- [INSTRUCTIONS TO FOLLOW]: Search the listing below for the string "expose" and copy every line where it occurs.

- [GIVEN RECORDS]:
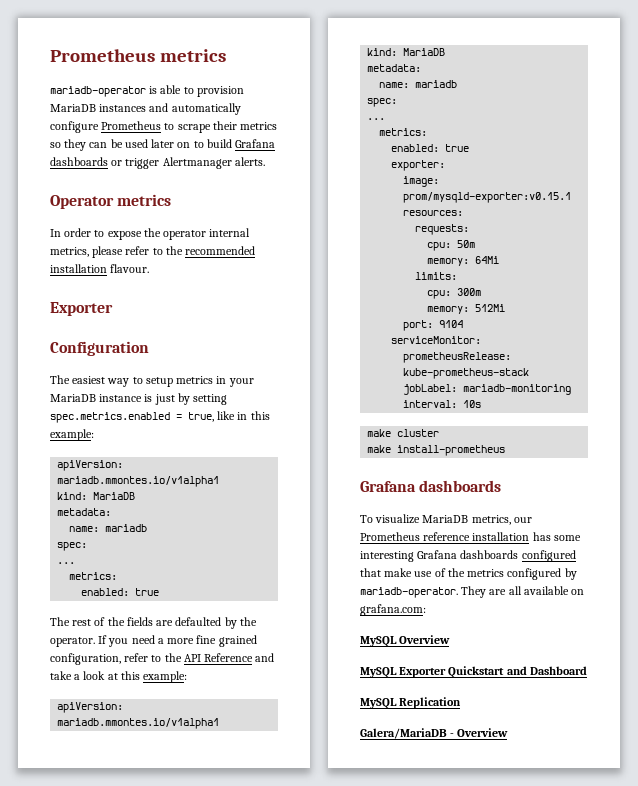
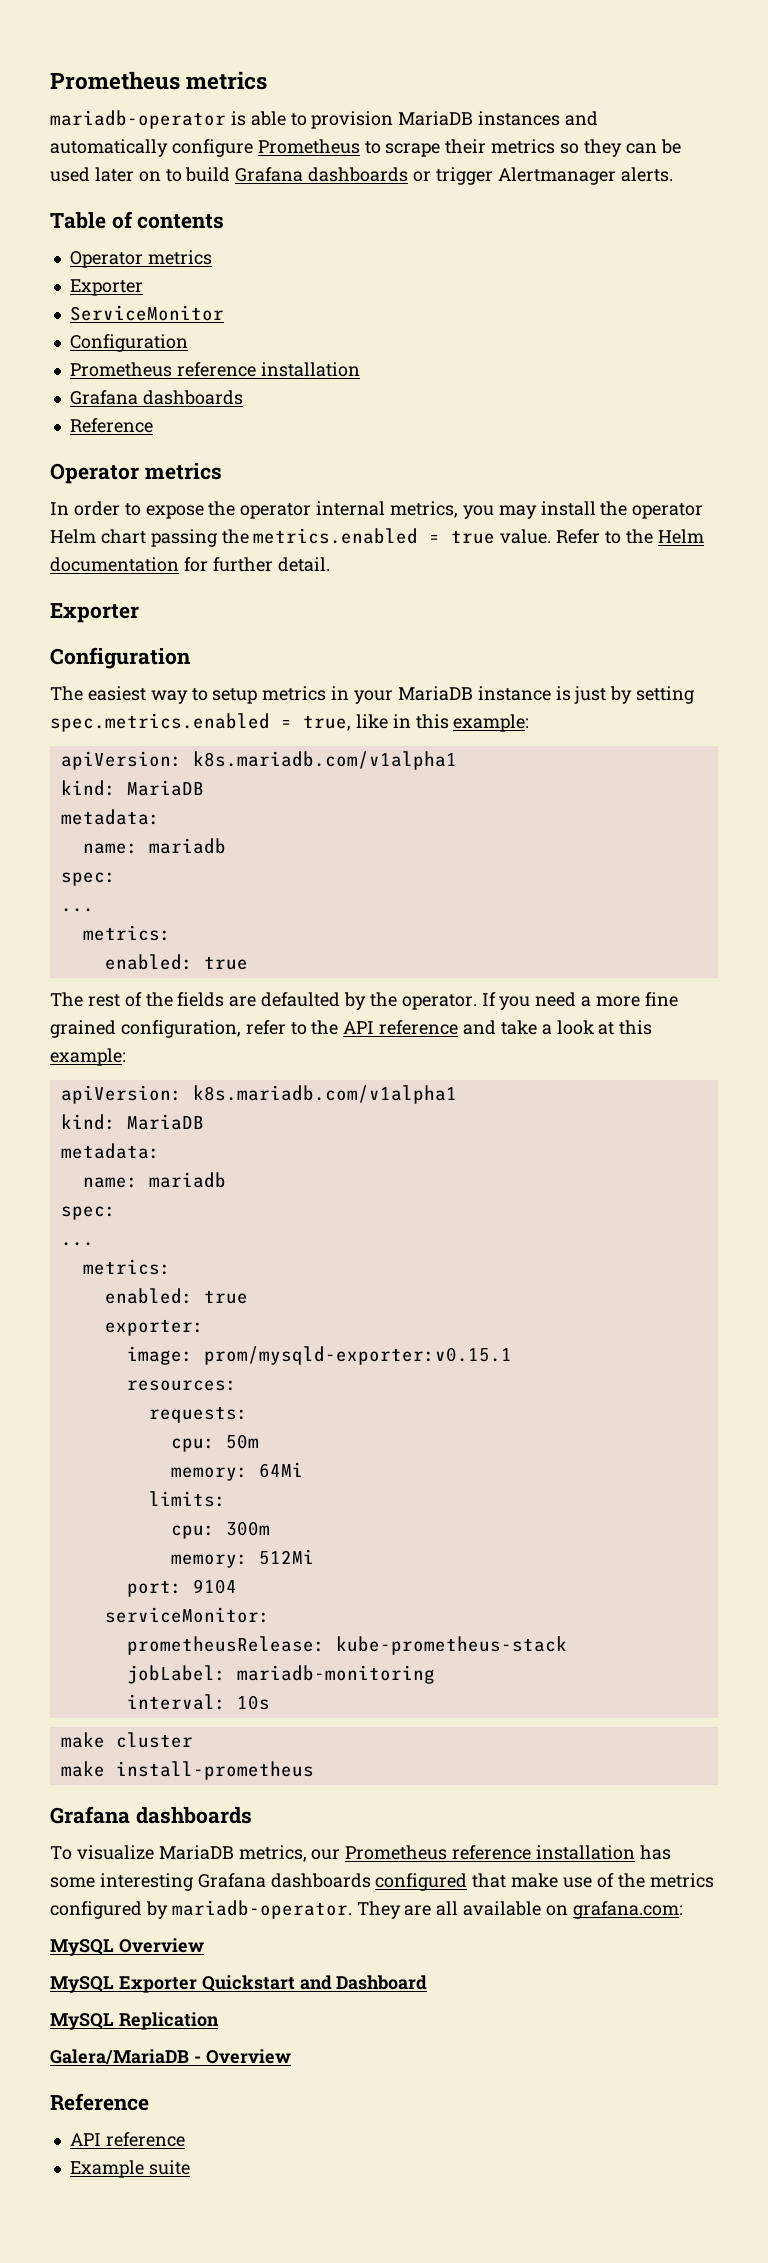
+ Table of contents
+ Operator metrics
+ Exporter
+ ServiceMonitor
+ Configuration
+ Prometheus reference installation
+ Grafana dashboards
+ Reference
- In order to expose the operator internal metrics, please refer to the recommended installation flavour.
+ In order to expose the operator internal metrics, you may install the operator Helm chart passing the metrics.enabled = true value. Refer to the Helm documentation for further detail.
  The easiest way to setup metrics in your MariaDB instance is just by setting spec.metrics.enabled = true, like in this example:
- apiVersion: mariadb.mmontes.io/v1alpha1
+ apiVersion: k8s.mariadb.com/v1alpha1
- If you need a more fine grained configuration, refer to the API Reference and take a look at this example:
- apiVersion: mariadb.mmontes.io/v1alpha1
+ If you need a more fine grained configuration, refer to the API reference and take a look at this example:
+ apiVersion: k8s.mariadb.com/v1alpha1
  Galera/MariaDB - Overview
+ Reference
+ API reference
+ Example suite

...

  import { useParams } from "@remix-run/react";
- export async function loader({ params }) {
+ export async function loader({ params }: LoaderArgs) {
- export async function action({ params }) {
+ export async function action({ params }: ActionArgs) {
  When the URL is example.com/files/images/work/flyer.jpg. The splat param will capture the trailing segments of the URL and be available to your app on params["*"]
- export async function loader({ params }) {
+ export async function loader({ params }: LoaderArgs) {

- [REPLY TO THE EXERCISE]:
- In order to expose the operator internal metrics, please refer to the recommended installation flavour.
+ In order to expose the operator internal metrics, you may install the operator Helm chart passing the metrics.enabled = true value. Refer to the Helm documentation for further detail.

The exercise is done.